Where Isonzo differs greatly from both Verdun and Tannenberg is in its employ of the extraordinarily hilly and often mountainous terrain that you’ll often be fighting across – an authentic nod to the verticality that had to be figured into just about every conflict of the Isonzo campaign when it all kicked off back in 1915. In practical terms, this means that being on the defensive now has the advantage of the higher ground, allowing you a wider degree of oversight to shower the enemy with lead as they approach your position, whereas being on the offensive is now a much bigger challenge than ever before, as you must devise complex stratagems in order to mitigate the natural terrain advantages that the other team might have over your own.

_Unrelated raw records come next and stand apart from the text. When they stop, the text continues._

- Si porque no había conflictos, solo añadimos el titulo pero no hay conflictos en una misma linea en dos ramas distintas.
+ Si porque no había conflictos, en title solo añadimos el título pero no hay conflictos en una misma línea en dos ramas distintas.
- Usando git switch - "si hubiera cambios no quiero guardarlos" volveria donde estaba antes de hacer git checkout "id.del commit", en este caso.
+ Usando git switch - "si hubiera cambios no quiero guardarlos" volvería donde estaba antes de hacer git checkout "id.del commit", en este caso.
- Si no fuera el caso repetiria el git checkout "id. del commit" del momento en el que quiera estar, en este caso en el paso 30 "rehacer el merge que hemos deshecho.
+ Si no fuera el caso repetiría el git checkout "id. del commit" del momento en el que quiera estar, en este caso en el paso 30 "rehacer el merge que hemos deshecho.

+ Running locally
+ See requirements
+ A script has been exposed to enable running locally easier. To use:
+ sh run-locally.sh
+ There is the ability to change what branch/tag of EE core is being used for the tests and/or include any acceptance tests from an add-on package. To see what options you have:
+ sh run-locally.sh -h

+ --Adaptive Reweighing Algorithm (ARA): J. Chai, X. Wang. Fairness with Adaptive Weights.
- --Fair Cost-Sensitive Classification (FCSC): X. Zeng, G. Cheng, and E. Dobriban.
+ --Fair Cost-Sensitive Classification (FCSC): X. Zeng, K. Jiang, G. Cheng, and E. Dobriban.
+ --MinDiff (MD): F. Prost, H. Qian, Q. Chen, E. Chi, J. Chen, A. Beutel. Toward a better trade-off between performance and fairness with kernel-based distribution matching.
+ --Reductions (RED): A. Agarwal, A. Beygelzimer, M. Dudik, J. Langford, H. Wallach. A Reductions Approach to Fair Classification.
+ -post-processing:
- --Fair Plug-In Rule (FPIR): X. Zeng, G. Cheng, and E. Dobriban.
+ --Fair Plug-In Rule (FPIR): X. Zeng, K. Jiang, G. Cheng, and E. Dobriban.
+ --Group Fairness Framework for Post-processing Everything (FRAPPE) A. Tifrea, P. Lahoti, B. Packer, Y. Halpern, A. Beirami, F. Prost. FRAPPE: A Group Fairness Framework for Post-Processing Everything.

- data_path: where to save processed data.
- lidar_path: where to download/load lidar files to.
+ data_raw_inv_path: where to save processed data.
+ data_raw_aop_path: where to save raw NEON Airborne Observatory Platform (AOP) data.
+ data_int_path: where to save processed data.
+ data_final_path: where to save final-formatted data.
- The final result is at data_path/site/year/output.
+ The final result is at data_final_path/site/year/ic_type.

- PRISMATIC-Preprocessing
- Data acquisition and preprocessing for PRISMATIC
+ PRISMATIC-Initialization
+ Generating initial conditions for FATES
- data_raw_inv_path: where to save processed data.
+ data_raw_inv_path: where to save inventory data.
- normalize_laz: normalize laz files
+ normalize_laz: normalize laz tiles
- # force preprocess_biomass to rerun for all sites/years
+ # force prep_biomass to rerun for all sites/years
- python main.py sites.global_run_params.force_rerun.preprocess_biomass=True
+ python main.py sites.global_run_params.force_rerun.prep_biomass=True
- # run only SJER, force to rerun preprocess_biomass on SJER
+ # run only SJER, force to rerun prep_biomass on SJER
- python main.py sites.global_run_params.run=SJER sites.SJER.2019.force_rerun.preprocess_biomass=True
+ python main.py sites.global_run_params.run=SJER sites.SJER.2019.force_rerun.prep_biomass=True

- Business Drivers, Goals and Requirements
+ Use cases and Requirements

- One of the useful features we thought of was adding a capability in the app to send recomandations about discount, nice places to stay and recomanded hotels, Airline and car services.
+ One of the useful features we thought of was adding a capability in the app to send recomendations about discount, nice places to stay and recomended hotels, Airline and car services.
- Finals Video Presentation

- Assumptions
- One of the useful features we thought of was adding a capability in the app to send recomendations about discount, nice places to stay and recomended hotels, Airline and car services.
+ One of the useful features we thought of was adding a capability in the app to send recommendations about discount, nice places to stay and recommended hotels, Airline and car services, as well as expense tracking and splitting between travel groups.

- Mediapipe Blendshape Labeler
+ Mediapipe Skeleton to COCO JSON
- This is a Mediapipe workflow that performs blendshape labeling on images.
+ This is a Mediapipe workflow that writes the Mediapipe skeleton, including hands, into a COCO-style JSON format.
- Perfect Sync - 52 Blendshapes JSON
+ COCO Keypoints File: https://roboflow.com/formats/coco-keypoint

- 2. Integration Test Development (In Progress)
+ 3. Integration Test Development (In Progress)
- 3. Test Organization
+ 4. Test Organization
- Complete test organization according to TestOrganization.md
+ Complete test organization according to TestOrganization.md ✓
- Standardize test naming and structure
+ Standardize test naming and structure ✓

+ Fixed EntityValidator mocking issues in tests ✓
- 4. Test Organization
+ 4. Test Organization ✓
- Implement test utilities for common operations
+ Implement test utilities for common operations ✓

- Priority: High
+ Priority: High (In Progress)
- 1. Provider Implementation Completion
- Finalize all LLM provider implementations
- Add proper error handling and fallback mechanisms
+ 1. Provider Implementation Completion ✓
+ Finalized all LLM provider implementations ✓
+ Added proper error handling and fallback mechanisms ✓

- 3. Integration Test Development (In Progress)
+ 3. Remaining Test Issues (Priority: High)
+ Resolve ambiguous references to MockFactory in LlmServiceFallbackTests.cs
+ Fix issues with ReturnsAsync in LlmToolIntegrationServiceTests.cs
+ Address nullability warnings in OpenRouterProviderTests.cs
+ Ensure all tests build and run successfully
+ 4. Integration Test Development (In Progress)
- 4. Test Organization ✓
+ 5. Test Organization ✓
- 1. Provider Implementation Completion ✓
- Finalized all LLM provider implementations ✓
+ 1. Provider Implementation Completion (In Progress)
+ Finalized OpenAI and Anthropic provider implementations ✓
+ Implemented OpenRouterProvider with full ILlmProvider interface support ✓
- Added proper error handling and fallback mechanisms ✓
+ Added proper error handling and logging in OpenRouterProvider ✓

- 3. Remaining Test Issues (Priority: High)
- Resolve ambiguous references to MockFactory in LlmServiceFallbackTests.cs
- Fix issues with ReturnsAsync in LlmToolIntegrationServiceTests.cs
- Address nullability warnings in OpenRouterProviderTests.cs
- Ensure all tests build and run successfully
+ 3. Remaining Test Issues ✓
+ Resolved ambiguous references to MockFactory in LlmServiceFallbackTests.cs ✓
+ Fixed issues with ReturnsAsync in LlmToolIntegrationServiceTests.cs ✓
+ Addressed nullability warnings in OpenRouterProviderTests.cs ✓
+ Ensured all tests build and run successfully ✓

And this is where Isonzo truly shines.
It’s not enough to just keep throwing troops at a fortified enemy position hoping they’ll break, as many commanders actually did somewhat fruitlessly during the real-life twelve battles of the Isonzo campaign. Instead, savvy players can call in artillery bombardments, airstrikes, poison gas attacks (don’t forget to put on your mask if you end up on the business end of one of these) to chip away at the resolve of their enemy, while taking over enemy spawn points and using them for their own troops, sabotaging enemy hardware and on can also greatly your help your chances of victory.
Complimenting the deeply tactical nature of Isonzo’s gameplay and debuting in Isonzo is the new class system. Though its hardly a fresh feature as far as other first-person shooters go, Isonzo makes the most of this long-time genre staple, by giving each class that players can choose from a real purpose and identity to separate them from their warmongering stablemates.
Isonzo’s class selection takes in no less than six different archetypes including Sniper, Officer, Engineer, Mountaineer, Rifleman and Assault classes. Given the often multi-faceted nature of Isonzo’s conflicts (more on that in a bit), each role is not only appropriately authentic in terms of its use back in the day, but the well-rounded composition of an invading or defensive force with the right class selections is also functionally crucial to victory too.
Though the likes of Sniper, Rifleman, Assault and Officer classes are all fairly self-explanatory, it’s really the Mountaineer and Engineer classes that provide some much needed extra depth to the proceedings. The Mountaineer class for example, compliments the Officer class very nicely through binoculars that can be used to spot enemies at long range, while a draught from a handy canteen temporarily provides the player with unlimited stamina – perfect for when you want to spearhead an attack on an enemy position. The Engineer meanwhile makes the most of Isonzo’s new construction system, as they can cut through barbed wire and construct barriers and weapons twice as fast as any other class, while also gaining a speed bonus to both the planting and defusal of explosive charges.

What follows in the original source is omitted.